Records for this task
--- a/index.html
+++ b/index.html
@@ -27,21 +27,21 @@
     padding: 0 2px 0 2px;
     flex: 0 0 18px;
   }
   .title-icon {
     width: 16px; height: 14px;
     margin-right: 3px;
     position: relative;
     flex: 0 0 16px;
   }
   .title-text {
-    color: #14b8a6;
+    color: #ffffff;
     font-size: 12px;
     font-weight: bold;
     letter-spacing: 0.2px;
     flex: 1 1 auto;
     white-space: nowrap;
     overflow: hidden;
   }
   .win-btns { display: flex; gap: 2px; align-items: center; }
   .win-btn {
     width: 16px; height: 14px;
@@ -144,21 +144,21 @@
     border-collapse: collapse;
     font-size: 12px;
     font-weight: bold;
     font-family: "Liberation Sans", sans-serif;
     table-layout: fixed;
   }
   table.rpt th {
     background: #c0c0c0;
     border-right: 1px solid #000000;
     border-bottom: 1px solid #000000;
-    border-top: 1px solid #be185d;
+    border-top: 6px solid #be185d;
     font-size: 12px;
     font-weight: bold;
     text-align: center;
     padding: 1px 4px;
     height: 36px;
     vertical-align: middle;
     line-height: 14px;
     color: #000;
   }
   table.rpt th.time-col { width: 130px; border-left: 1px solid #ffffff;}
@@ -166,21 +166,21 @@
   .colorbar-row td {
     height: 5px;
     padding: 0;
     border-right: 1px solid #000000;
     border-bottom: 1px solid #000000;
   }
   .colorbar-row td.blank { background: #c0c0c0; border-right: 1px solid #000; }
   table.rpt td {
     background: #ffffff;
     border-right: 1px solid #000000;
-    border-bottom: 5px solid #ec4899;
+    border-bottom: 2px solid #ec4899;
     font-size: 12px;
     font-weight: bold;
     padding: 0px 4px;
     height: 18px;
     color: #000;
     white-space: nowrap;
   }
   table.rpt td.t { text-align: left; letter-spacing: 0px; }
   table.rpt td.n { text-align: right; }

...

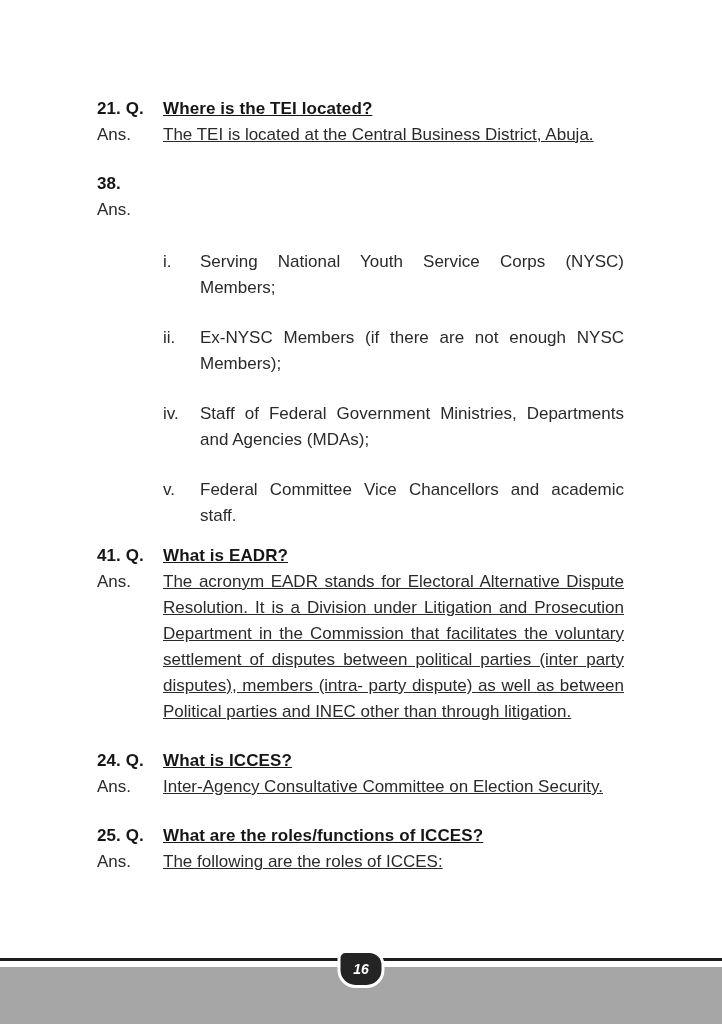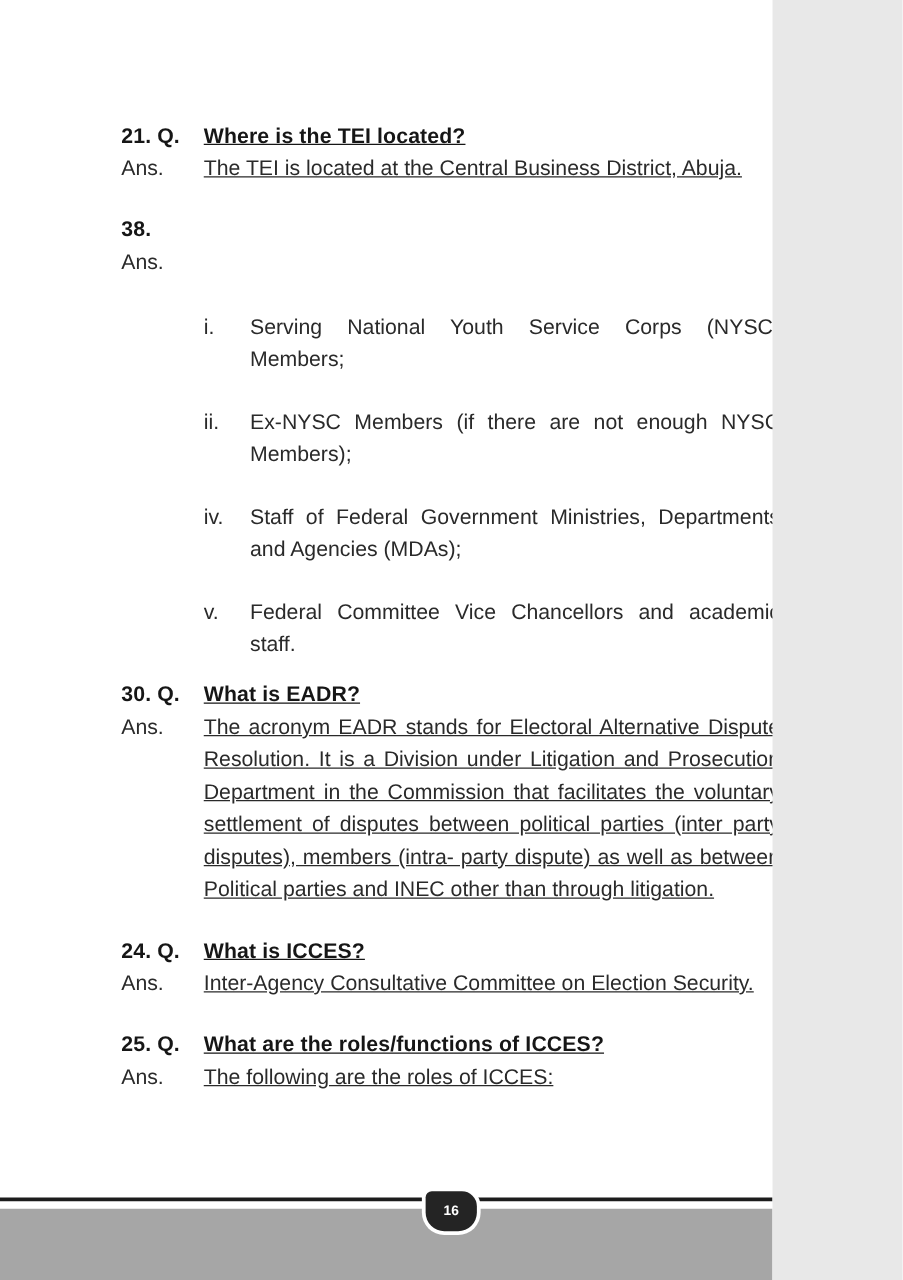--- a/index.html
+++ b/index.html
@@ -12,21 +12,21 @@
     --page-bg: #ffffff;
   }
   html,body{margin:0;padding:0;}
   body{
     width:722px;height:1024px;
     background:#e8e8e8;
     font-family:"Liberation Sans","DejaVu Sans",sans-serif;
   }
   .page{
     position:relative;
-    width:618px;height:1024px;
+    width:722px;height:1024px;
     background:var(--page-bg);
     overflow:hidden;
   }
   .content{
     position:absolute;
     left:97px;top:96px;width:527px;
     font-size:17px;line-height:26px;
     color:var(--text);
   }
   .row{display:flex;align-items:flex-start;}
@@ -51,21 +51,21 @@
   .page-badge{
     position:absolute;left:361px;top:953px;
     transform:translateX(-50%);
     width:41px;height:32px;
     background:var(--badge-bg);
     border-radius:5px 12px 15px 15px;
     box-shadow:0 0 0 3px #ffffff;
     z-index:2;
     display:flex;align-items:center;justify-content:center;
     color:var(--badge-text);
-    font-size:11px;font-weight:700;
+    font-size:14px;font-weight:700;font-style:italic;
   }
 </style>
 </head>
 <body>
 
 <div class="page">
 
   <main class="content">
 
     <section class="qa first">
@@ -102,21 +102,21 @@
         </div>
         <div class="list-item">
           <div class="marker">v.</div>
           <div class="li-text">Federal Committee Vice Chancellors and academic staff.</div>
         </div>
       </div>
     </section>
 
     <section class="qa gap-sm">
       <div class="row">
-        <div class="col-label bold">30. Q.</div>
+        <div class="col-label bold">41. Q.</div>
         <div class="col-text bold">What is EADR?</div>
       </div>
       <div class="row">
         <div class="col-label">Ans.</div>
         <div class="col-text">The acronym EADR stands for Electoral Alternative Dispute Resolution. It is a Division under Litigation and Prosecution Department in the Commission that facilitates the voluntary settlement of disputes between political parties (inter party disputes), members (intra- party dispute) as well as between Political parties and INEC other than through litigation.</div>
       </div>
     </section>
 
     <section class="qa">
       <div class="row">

Work order
For every line above in which the string "flex" appears, add one; please give the final count and nothing else.

Answer to this problem
6